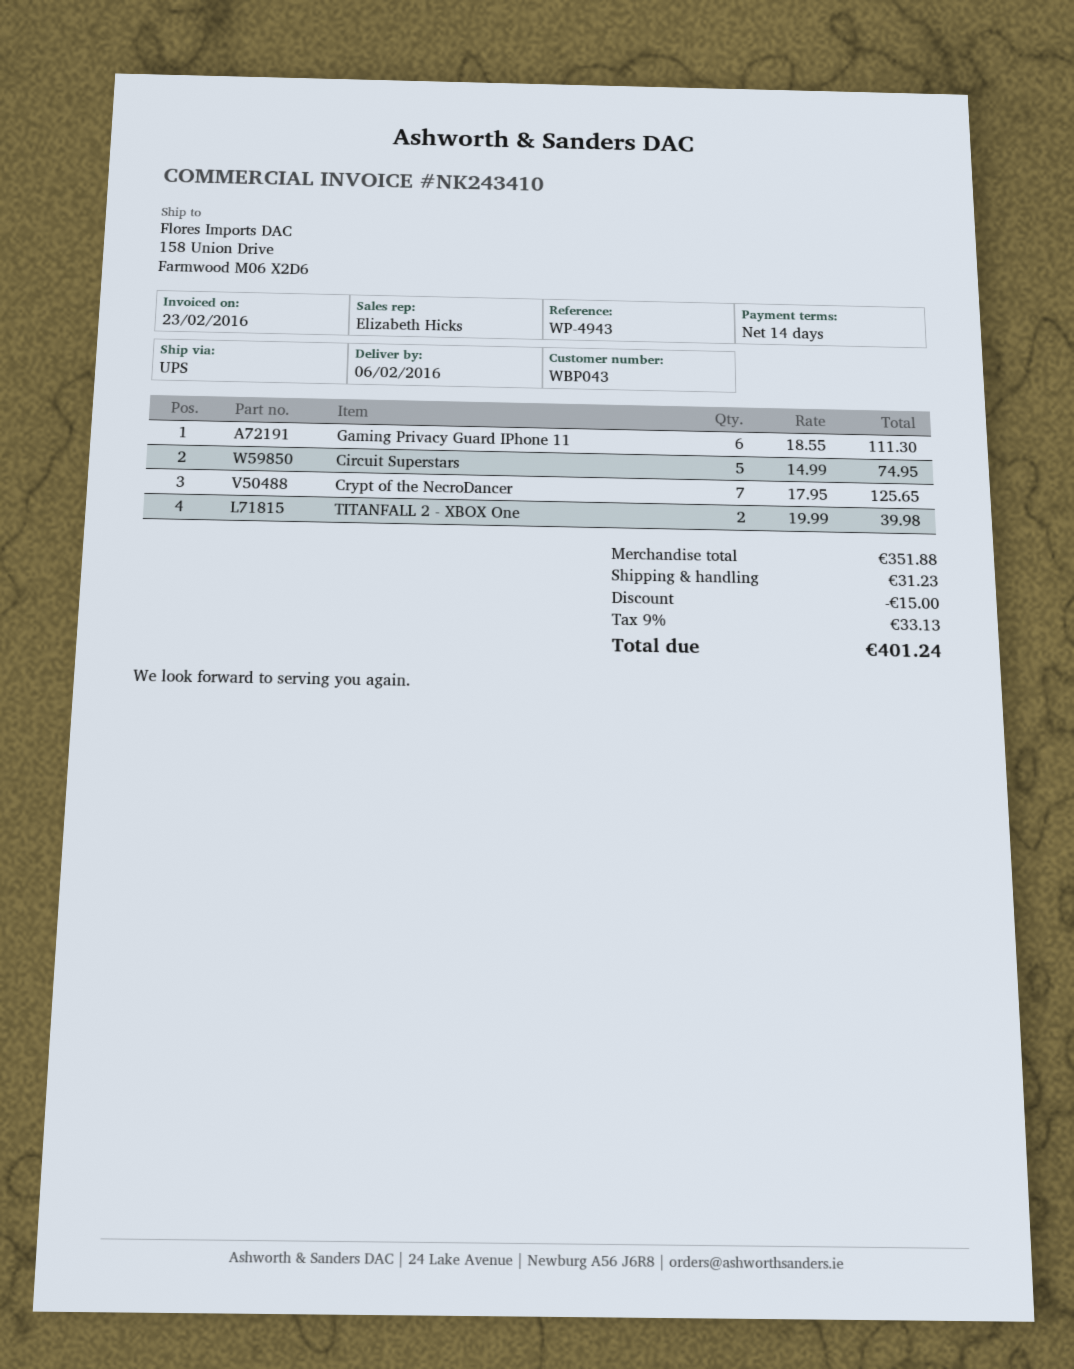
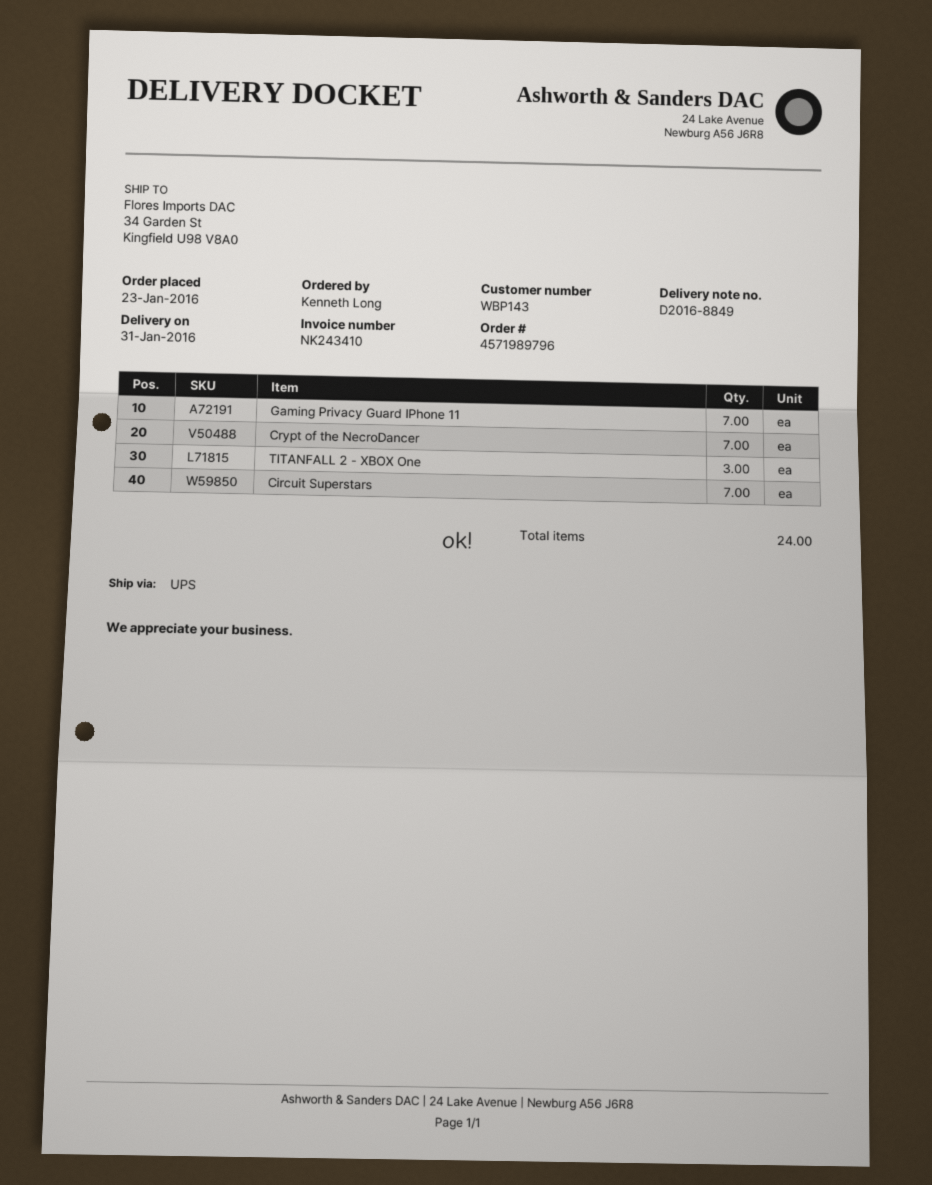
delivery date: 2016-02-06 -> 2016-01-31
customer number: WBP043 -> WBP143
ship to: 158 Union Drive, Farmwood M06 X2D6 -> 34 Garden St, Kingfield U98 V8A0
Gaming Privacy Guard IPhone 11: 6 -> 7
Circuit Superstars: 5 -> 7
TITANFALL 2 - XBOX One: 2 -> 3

========================================================================

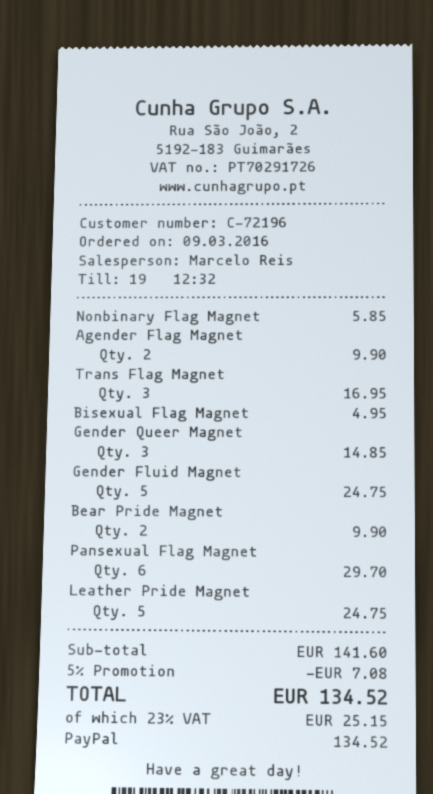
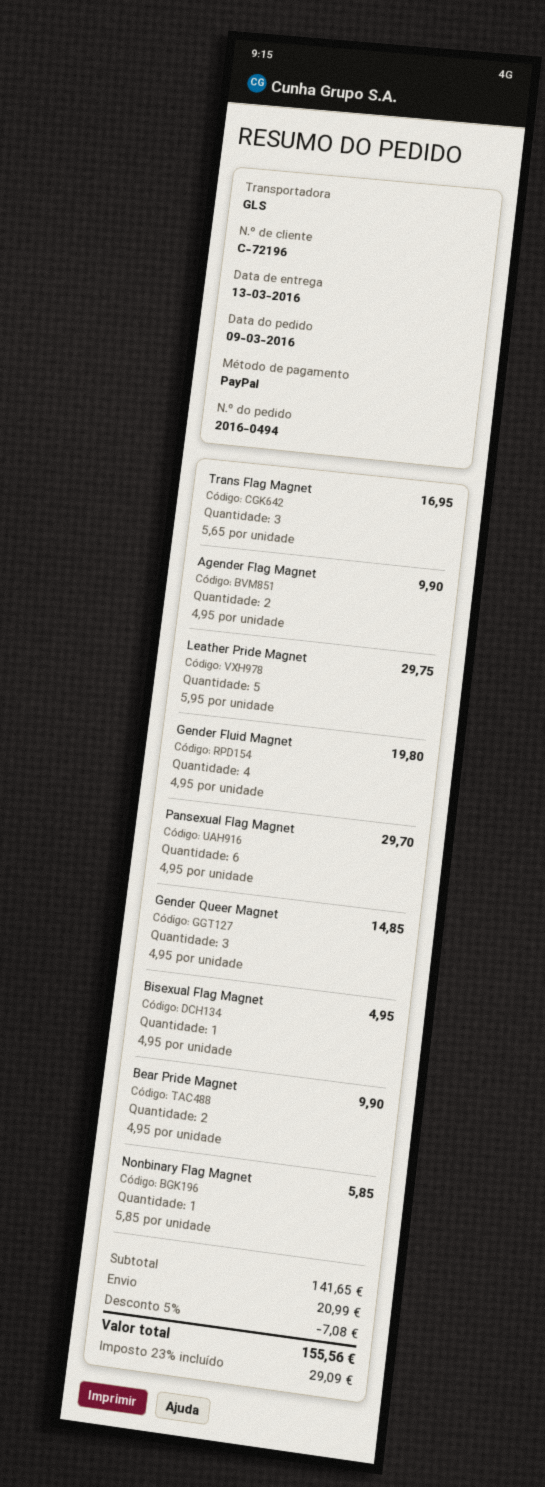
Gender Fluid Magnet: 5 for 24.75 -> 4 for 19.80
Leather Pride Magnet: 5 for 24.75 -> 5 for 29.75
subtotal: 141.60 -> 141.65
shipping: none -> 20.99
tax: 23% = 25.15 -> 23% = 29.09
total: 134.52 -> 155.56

========================================================================

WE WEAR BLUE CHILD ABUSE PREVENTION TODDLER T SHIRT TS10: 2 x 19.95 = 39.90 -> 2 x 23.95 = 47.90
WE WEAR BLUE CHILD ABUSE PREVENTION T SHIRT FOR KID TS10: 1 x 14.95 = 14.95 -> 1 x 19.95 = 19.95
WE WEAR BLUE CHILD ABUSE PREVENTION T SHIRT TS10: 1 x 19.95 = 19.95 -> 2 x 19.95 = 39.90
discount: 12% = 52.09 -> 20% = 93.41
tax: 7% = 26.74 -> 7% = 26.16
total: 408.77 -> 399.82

========================================================================

» The problem: Set down, exactly as they stand above, the lines starting with the line with "customer number: WBP043 -> WBP143" and going on through the line with "TITANFALL 2 - XBOX One: 2 -> 3", and no others.

» Solution for this task:
customer number: WBP043 -> WBP143
ship to: 158 Union Drive, Farmwood M06 X2D6 -> 34 Garden St, Kingfield U98 V8A0
Gaming Privacy Guard IPhone 11: 6 -> 7
Circuit Superstars: 5 -> 7
TITANFALL 2 - XBOX One: 2 -> 3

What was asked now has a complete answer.